TASK TO CARRY OUT:
Restate each entry shown beneath this instruction, keeping its wording intact.

EXTRACTED DATA:
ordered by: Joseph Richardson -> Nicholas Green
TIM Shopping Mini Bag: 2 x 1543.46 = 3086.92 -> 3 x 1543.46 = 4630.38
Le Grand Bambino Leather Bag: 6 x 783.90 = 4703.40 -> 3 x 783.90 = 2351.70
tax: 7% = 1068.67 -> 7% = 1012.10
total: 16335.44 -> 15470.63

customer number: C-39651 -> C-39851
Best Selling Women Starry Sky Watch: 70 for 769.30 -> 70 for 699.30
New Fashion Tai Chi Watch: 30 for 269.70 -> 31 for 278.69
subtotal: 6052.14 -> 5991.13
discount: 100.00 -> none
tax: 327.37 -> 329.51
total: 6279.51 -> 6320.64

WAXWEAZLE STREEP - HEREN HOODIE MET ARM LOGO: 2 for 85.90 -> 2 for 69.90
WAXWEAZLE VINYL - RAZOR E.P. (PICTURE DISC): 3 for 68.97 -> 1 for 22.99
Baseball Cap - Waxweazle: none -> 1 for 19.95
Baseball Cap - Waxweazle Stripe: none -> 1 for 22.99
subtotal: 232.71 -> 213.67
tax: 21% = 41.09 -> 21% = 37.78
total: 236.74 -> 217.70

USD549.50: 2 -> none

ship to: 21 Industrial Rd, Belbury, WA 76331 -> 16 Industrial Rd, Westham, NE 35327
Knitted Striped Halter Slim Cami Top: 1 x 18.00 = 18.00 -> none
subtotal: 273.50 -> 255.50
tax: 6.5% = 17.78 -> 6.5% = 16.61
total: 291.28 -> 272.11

OUTPUT BELOW:
ordered by: Joseph Richardson -> Nicholas Green
TIM Shopping Mini Bag: 2 x 1543.46 = 3086.92 -> 3 x 1543.46 = 4630.38
Le Grand Bambino Leather Bag: 6 x 783.90 = 4703.40 -> 3 x 783.90 = 2351.70
tax: 7% = 1068.67 -> 7% = 1012.10
total: 16335.44 -> 15470.63

customer number: C-39651 -> C-39851
Best Selling Women Starry Sky Watch: 70 for 769.30 -> 70 for 699.30
New Fashion Tai Chi Watch: 30 for 269.70 -> 31 for 278.69
subtotal: 6052.14 -> 5991.13
discount: 100.00 -> none
tax: 327.37 -> 329.51
total: 6279.51 -> 6320.64

WAXWEAZLE STREEP - HEREN HOODIE MET ARM LOGO: 2 for 85.90 -> 2 for 69.90
WAXWEAZLE VINYL - RAZOR E.P. (PICTURE DISC): 3 for 68.97 -> 1 for 22.99
Baseball Cap - Waxweazle: none -> 1 for 19.95
Baseball Cap - Waxweazle Stripe: none -> 1 for 22.99
subtotal: 232.71 -> 213.67
tax: 21% = 41.09 -> 21% = 37.78
total: 236.74 -> 217.70

USD549.50: 2 -> none

ship to: 21 Industrial Rd, Belbury, WA 76331 -> 16 Industrial Rd, Westham, NE 35327
Knitted Striped Halter Slim Cami Top: 1 x 18.00 = 18.00 -> none
subtotal: 273.50 -> 255.50
tax: 6.5% = 17.78 -> 6.5% = 16.61
total: 291.28 -> 272.11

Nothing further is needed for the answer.